Brief:
Give the data below again exactly as written, without its pictures.

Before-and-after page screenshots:

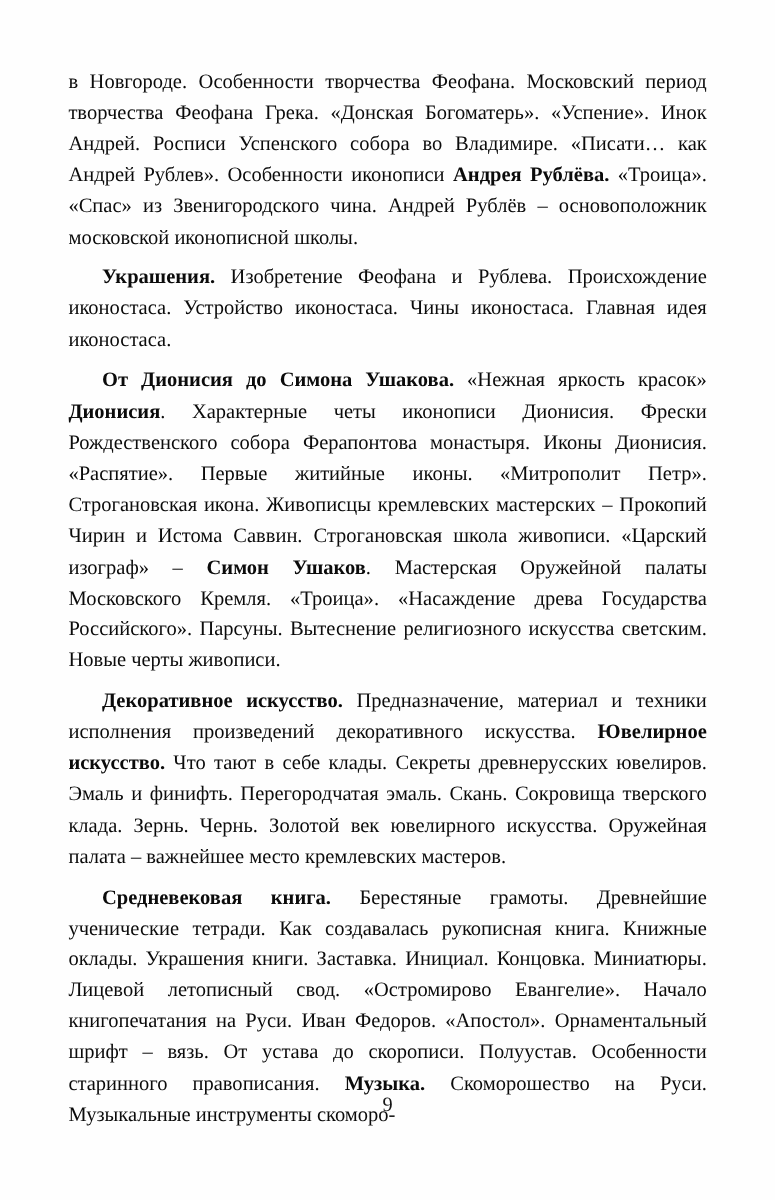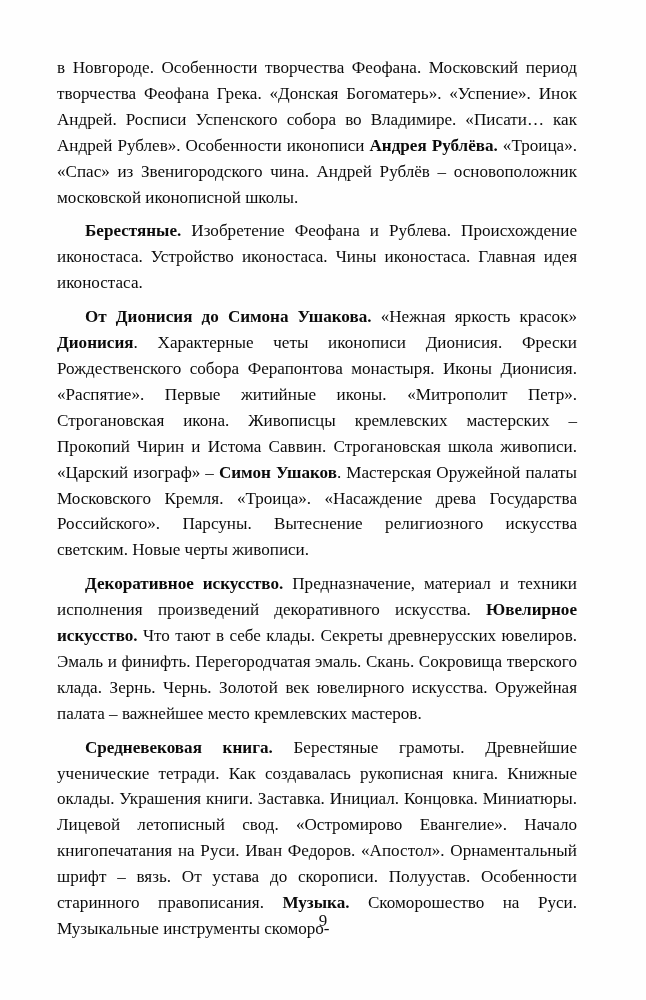--- a/index.html
+++ b/index.html
@@ -25,21 +25,21 @@
   }
 
   .text-block {
     position: absolute;
     left: 57px;
     top: 55px;
     width: 532px;
   }
 
   p.para {
-    margin: 0 12px 0 0;
+    margin: 0 0 0 0;
     font-size: 17.1px;
     line-height: 25.9px;
     text-align: justify;
     text-justify: inter-word;
     text-indent: 0;
     color: #0b0b0b;
     -webkit-font-smoothing: none;
   }
 
   p.para.indent {
@@ -63,19 +63,19 @@
     color: #141414;
   }
 </style>
 </head>
 <body>
 
 <div class="page"></div>
 
 <div class="text-block" id="text-block">
     <p class="para"><span>в Новгороде. Особенности творчества Феофана. Московский период творчества Феофана Грека. «Донская Богоматерь». «Успение». Инок Андрей. Росписи Успенского собора во Владимире. «Писати… как Андрей Рублев». Особенности иконописи </span><b>Андрея Рублёва.</b><span> «Троица». «Спас» из Звенигородского чина. Андрей Рублёв – основоположник московской иконописной школы.</span></p>
-    <p class="para indent"><b>Берестяные.</b><span> Изобретение Феофана и Рублева. Происхождение иконостаса. Устройство иконостаса. Чины иконостаса. Главная идея иконостаса.</span></p>
+    <p class="para indent"><b>Украшения.</b><span> Изобретение Феофана и Рублева. Происхождение иконостаса. Устройство иконостаса. Чины иконостаса. Главная идея иконостаса.</span></p>
     <p class="para indent"><b>От Дионисия до Симона Ушакова.</b><span> «Нежная яркость красок» </span><b>Дионисия</b><span>. Характерные четы иконописи Дионисия. Фрески Рождественского собора Ферапонтова монастыря. Иконы Дионисия. «Распятие». Первые житийные иконы. «Митрополит Петр». Строгановская икона. Живописцы кремлевских мастерских – Прокопий Чирин и Истома Саввин. Строгановская школа живописи. «Царский изограф» – </span><b>Симон Ушаков</b><span>. Мастерская Оружейной палаты Московского Кремля. «Троица». «Насаждение древа Государства Российского». Парсуны. Вытеснение религиозного искусства светским. Новые черты живописи.</span></p>
     <p class="para indent"><b>Декоративное искусство.</b><span> Предназначение, материал и техники исполнения произведений декоративного искусства. </span><b>Ювелирное искусство.</b><span> Что тают в себе клады. Секреты древнерусских ювелиров. Эмаль и финифть. Перегородчатая эмаль. Скань. Сокровища тверского клада. Зернь. Чернь. Золотой век ювелирного искусства. Оружейная палата – важнейшее место кремлевских мастеров.</span></p>
     <p class="para indent"><b>Средневековая книга.</b><span> Берестяные грамоты. Древнейшие ученические тетради. Как создавалась рукописная книга. Книжные оклады. Украшения книги. Заставка. Инициал. Концовка. Миниатюры. Лицевой летописный свод. «Остромирово Евангелие». Начало книгопечатания на Руси. Иван Федоров. «Апостол». Орнаментальный шрифт – вязь. От устава до скорописи. Полуустав. Особенности старинного правописания. </span><b>Музыка.</b><span> Скоморошество на Руси. Музыкальные инструменты скоморо-</span></p>
   </div>
 
 <div class="page-number">9</div>
 
 </body></html>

Written solution:
--- a/index.html
+++ b/index.html
@@ -25,21 +25,21 @@
   }
 
   .text-block {
     position: absolute;
     left: 57px;
     top: 55px;
     width: 532px;
   }
 
   p.para {
-    margin: 0 12px 0 0;
+    margin: 0 0 0 0;
     font-size: 17.1px;
     line-height: 25.9px;
     text-align: justify;
     text-justify: inter-word;
     text-indent: 0;
     color: #0b0b0b;
     -webkit-font-smoothing: none;
   }
 
   p.para.indent {
@@ -63,19 +63,19 @@
     color: #141414;
   }
 </style>
 </head>
 <body>
 
 <div class="page"></div>
 
 <div class="text-block" id="text-block">
     <p class="para"><span>в Новгороде. Особенности творчества Феофана. Московский период творчества Феофана Грека. «Донская Богоматерь». «Успение». Инок Андрей. Росписи Успенского собора во Владимире. «Писати… как Андрей Рублев». Особенности иконописи </span><b>Андрея Рублёва.</b><span> «Троица». «Спас» из Звенигородского чина. Андрей Рублёв – основоположник московской иконописной школы.</span></p>
-    <p class="para indent"><b>Берестяные.</b><span> Изобретение Феофана и Рублева. Происхождение иконостаса. Устройство иконостаса. Чины иконостаса. Главная идея иконостаса.</span></p>
+    <p class="para indent"><b>Украшения.</b><span> Изобретение Феофана и Рублева. Происхождение иконостаса. Устройство иконостаса. Чины иконостаса. Главная идея иконостаса.</span></p>
     <p class="para indent"><b>От Дионисия до Симона Ушакова.</b><span> «Нежная яркость красок» </span><b>Дионисия</b><span>. Характерные четы иконописи Дионисия. Фрески Рождественского собора Ферапонтова монастыря. Иконы Дионисия. «Распятие». Первые житийные иконы. «Митрополит Петр». Строгановская икона. Живописцы кремлевских мастерских – Прокопий Чирин и Истома Саввин. Строгановская школа живописи. «Царский изограф» – </span><b>Симон Ушаков</b><span>. Мастерская Оружейной палаты Московского Кремля. «Троица». «Насаждение древа Государства Российского». Парсуны. Вытеснение религиозного искусства светским. Новые черты живописи.</span></p>
     <p class="para indent"><b>Декоративное искусство.</b><span> Предназначение, материал и техники исполнения произведений декоративного искусства. </span><b>Ювелирное искусство.</b><span> Что тают в себе клады. Секреты древнерусских ювелиров. Эмаль и финифть. Перегородчатая эмаль. Скань. Сокровища тверского клада. Зернь. Чернь. Золотой век ювелирного искусства. Оружейная палата – важнейшее место кремлевских мастеров.</span></p>
     <p class="para indent"><b>Средневековая книга.</b><span> Берестяные грамоты. Древнейшие ученические тетради. Как создавалась рукописная книга. Книжные оклады. Украшения книги. Заставка. Инициал. Концовка. Миниатюры. Лицевой летописный свод. «Остромирово Евангелие». Начало книгопечатания на Руси. Иван Федоров. «Апостол». Орнаментальный шрифт – вязь. От устава до скорописи. Полуустав. Особенности старинного правописания. </span><b>Музыка.</b><span> Скоморошество на Руси. Музыкальные инструменты скоморо-</span></p>
   </div>
 
 <div class="page-number">9</div>
 
 </body></html>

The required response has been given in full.